TASK STATEMENT
Your answer consists of the lines in the data that contain "height". Copy each of them.

** SOURCE RECORDS follows **

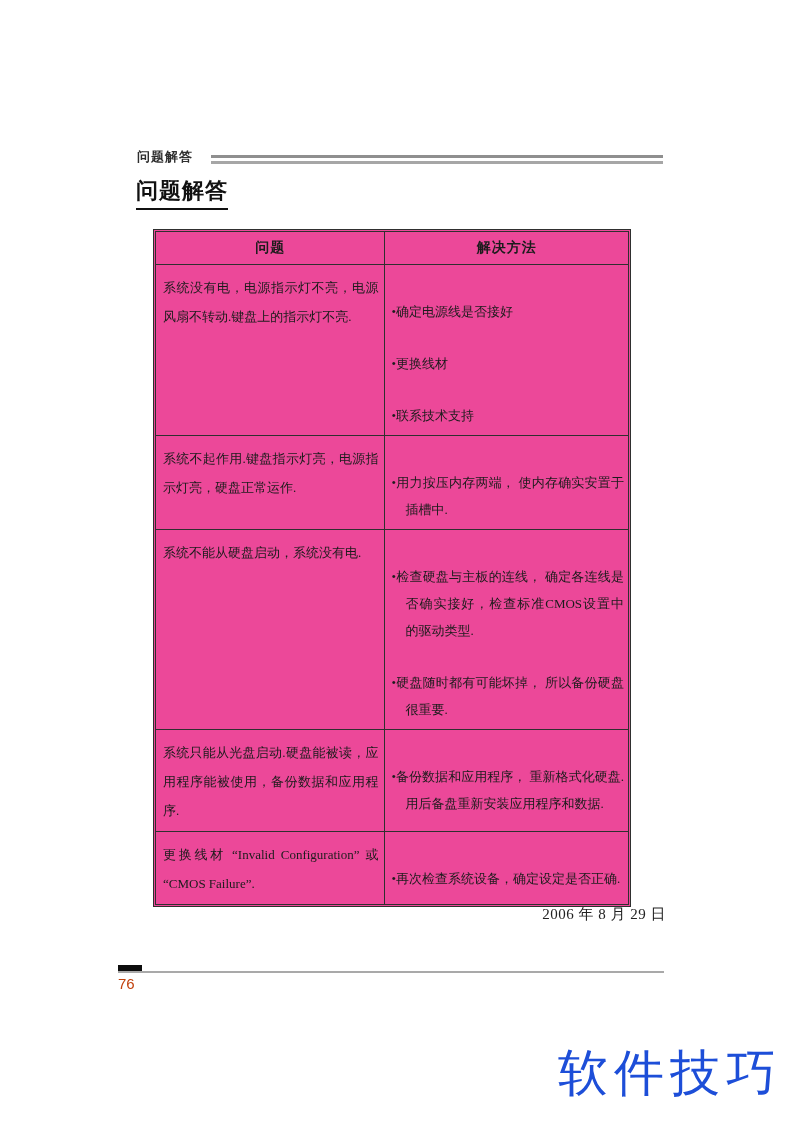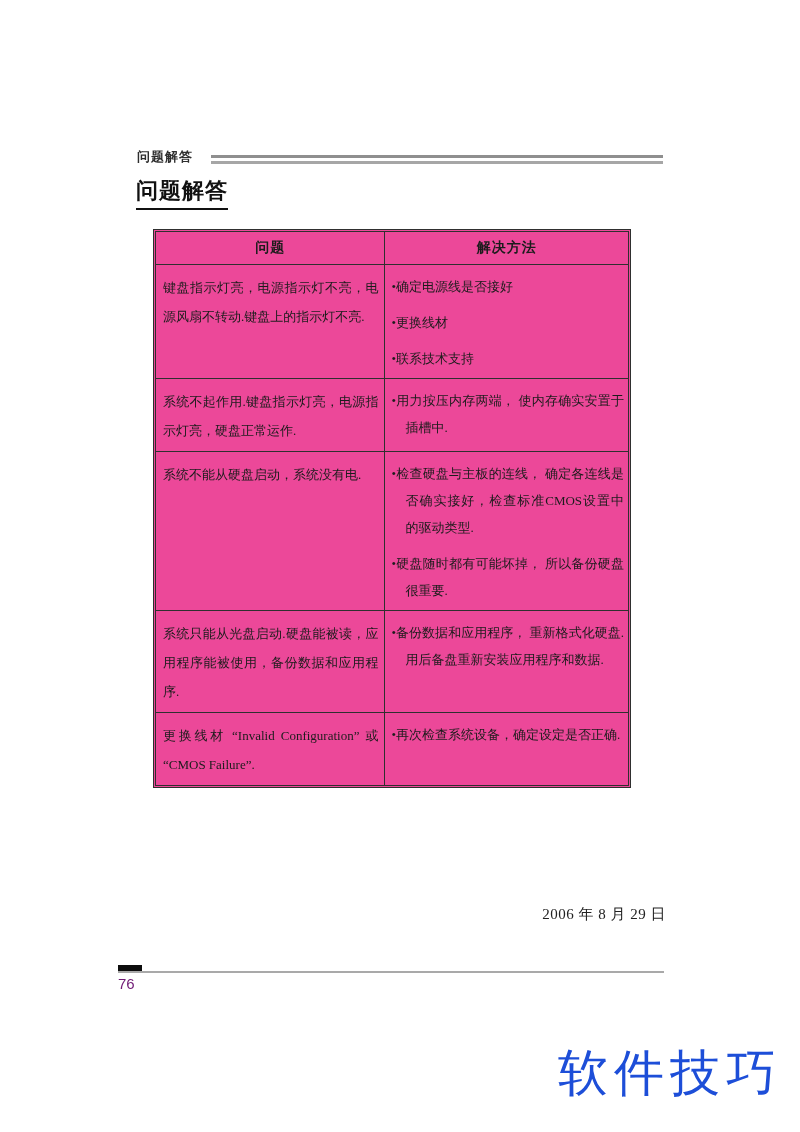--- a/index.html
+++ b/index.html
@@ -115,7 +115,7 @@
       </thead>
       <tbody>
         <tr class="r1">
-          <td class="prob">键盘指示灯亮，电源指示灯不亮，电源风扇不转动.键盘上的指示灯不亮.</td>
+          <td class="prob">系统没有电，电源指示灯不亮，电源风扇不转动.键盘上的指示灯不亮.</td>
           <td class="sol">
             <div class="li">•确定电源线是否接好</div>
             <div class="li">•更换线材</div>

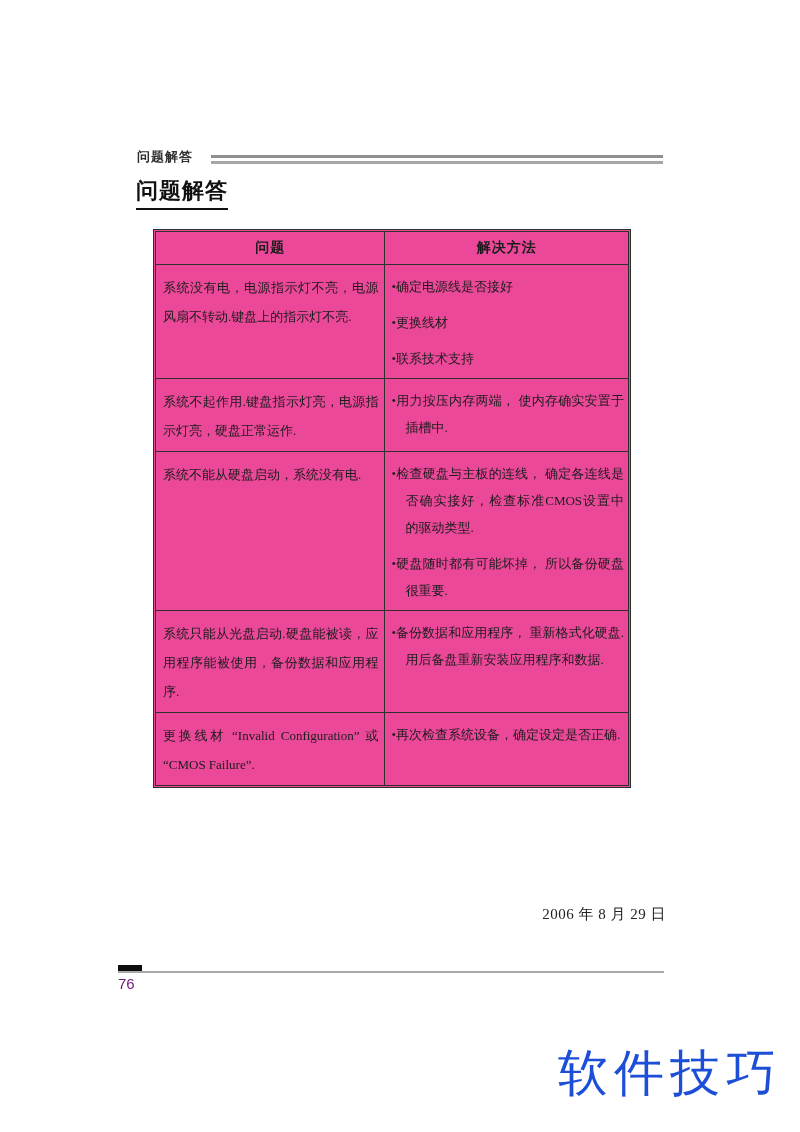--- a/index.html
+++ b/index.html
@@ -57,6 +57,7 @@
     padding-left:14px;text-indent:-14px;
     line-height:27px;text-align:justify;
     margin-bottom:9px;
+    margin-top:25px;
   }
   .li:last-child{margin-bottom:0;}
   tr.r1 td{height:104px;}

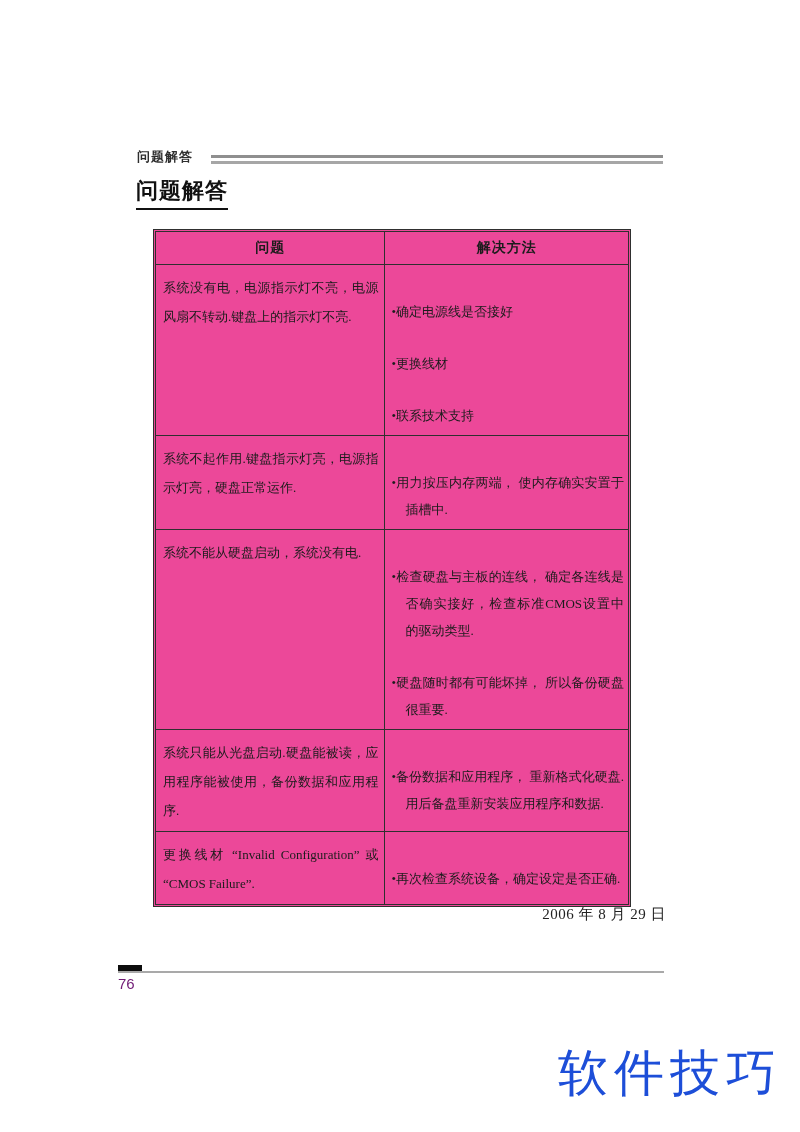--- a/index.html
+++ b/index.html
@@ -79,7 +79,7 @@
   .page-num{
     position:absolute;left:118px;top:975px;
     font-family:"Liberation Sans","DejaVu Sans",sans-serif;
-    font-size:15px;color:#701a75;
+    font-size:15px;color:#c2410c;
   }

** End of SOURCE RECORDS **

COMPLETED EXERCISE
     line-height:27px;text-align:justify;
   tr.r1 td{height:104px;}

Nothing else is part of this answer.